■ **Action item**:
Could you transcribe every record below exactly as it stands?

■ **Record extracts**:
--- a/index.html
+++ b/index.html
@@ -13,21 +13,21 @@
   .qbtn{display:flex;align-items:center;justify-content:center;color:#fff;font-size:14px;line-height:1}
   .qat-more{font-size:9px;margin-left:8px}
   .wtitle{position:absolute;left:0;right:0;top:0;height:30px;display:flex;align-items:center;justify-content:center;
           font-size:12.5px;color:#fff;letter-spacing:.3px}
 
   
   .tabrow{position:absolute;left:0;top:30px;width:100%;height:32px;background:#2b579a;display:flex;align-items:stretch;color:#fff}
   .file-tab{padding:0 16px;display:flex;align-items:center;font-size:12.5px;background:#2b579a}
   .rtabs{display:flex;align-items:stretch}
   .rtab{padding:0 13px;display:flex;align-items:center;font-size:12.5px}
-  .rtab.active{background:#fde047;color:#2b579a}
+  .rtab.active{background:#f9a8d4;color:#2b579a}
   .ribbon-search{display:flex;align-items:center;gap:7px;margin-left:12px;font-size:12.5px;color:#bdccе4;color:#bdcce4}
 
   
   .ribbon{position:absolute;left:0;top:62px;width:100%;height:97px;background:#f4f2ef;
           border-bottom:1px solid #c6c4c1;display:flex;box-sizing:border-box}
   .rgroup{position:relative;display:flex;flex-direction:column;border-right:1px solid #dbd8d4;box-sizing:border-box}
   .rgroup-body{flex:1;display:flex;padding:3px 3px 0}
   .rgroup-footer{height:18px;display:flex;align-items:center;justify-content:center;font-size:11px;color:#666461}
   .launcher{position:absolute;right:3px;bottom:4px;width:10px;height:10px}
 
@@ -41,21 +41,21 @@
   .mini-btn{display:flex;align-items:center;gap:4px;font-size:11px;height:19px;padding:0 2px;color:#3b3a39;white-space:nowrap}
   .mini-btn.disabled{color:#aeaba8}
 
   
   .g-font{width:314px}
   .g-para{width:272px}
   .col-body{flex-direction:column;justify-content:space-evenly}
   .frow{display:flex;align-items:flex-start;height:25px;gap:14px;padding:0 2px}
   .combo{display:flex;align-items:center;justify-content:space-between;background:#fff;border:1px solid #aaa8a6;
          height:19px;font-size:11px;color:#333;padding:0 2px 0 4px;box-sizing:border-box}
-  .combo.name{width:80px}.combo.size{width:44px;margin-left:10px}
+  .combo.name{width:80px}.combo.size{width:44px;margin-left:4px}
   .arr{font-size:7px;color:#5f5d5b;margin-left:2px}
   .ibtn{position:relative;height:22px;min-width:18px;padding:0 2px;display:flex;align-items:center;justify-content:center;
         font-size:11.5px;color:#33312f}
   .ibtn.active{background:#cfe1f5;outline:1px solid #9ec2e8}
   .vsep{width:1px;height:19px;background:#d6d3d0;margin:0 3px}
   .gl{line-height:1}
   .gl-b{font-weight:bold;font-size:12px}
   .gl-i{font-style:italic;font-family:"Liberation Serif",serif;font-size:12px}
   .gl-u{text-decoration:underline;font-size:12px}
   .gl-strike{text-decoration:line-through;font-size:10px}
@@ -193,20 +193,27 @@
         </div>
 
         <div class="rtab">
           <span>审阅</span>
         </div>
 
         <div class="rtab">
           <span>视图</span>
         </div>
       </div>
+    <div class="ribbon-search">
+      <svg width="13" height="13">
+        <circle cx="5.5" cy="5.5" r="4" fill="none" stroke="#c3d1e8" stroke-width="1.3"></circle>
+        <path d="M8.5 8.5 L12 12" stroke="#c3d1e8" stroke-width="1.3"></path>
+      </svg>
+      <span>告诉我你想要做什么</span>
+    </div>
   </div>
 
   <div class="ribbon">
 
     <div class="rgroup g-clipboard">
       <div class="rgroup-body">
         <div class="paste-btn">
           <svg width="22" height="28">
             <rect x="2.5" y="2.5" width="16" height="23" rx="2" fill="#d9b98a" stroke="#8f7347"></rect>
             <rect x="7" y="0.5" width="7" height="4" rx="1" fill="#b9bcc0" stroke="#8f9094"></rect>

■ **Completed exercise**:
--- a/index.html
+++ b/index.html
@@ -13,21 +13,21 @@
   .qbtn{display:flex;align-items:center;justify-content:center;color:#fff;font-size:14px;line-height:1}
   .qat-more{font-size:9px;margin-left:8px}
   .wtitle{position:absolute;left:0;right:0;top:0;height:30px;display:flex;align-items:center;justify-content:center;
           font-size:12.5px;color:#fff;letter-spacing:.3px}
 
   
   .tabrow{position:absolute;left:0;top:30px;width:100%;height:32px;background:#2b579a;display:flex;align-items:stretch;color:#fff}
   .file-tab{padding:0 16px;display:flex;align-items:center;font-size:12.5px;background:#2b579a}
   .rtabs{display:flex;align-items:stretch}
   .rtab{padding:0 13px;display:flex;align-items:center;font-size:12.5px}
-  .rtab.active{background:#fde047;color:#2b579a}
+  .rtab.active{background:#f9a8d4;color:#2b579a}
   .ribbon-search{display:flex;align-items:center;gap:7px;margin-left:12px;font-size:12.5px;color:#bdccе4;color:#bdcce4}
 
   
   .ribbon{position:absolute;left:0;top:62px;width:100%;height:97px;background:#f4f2ef;
           border-bottom:1px solid #c6c4c1;display:flex;box-sizing:border-box}
   .rgroup{position:relative;display:flex;flex-direction:column;border-right:1px solid #dbd8d4;box-sizing:border-box}
   .rgroup-body{flex:1;display:flex;padding:3px 3px 0}
   .rgroup-footer{height:18px;display:flex;align-items:center;justify-content:center;font-size:11px;color:#666461}
   .launcher{position:absolute;right:3px;bottom:4px;width:10px;height:10px}
 
@@ -41,21 +41,21 @@
   .mini-btn{display:flex;align-items:center;gap:4px;font-size:11px;height:19px;padding:0 2px;color:#3b3a39;white-space:nowrap}
   .mini-btn.disabled{color:#aeaba8}
 
   
   .g-font{width:314px}
   .g-para{width:272px}
   .col-body{flex-direction:column;justify-content:space-evenly}
   .frow{display:flex;align-items:flex-start;height:25px;gap:14px;padding:0 2px}
   .combo{display:flex;align-items:center;justify-content:space-between;background:#fff;border:1px solid #aaa8a6;
          height:19px;font-size:11px;color:#333;padding:0 2px 0 4px;box-sizing:border-box}
-  .combo.name{width:80px}.combo.size{width:44px;margin-left:10px}
+  .combo.name{width:80px}.combo.size{width:44px;margin-left:4px}
   .arr{font-size:7px;color:#5f5d5b;margin-left:2px}
   .ibtn{position:relative;height:22px;min-width:18px;padding:0 2px;display:flex;align-items:center;justify-content:center;
         font-size:11.5px;color:#33312f}
   .ibtn.active{background:#cfe1f5;outline:1px solid #9ec2e8}
   .vsep{width:1px;height:19px;background:#d6d3d0;margin:0 3px}
   .gl{line-height:1}
   .gl-b{font-weight:bold;font-size:12px}
   .gl-i{font-style:italic;font-family:"Liberation Serif",serif;font-size:12px}
   .gl-u{text-decoration:underline;font-size:12px}
   .gl-strike{text-decoration:line-through;font-size:10px}
@@ -193,20 +193,27 @@
         </div>
 
         <div class="rtab">
           <span>审阅</span>
         </div>
 
         <div class="rtab">
           <span>视图</span>
         </div>
       </div>
+    <div class="ribbon-search">
+      <svg width="13" height="13">
+        <circle cx="5.5" cy="5.5" r="4" fill="none" stroke="#c3d1e8" stroke-width="1.3"></circle>
+        <path d="M8.5 8.5 L12 12" stroke="#c3d1e8" stroke-width="1.3"></path>
+      </svg>
+      <span>告诉我你想要做什么</span>
+    </div>
   </div>
 
   <div class="ribbon">
 
     <div class="rgroup g-clipboard">
       <div class="rgroup-body">
         <div class="paste-btn">
           <svg width="22" height="28">
             <rect x="2.5" y="2.5" width="16" height="23" rx="2" fill="#d9b98a" stroke="#8f7347"></rect>
             <rect x="7" y="0.5" width="7" height="4" rx="1" fill="#b9bcc0" stroke="#8f9094"></rect>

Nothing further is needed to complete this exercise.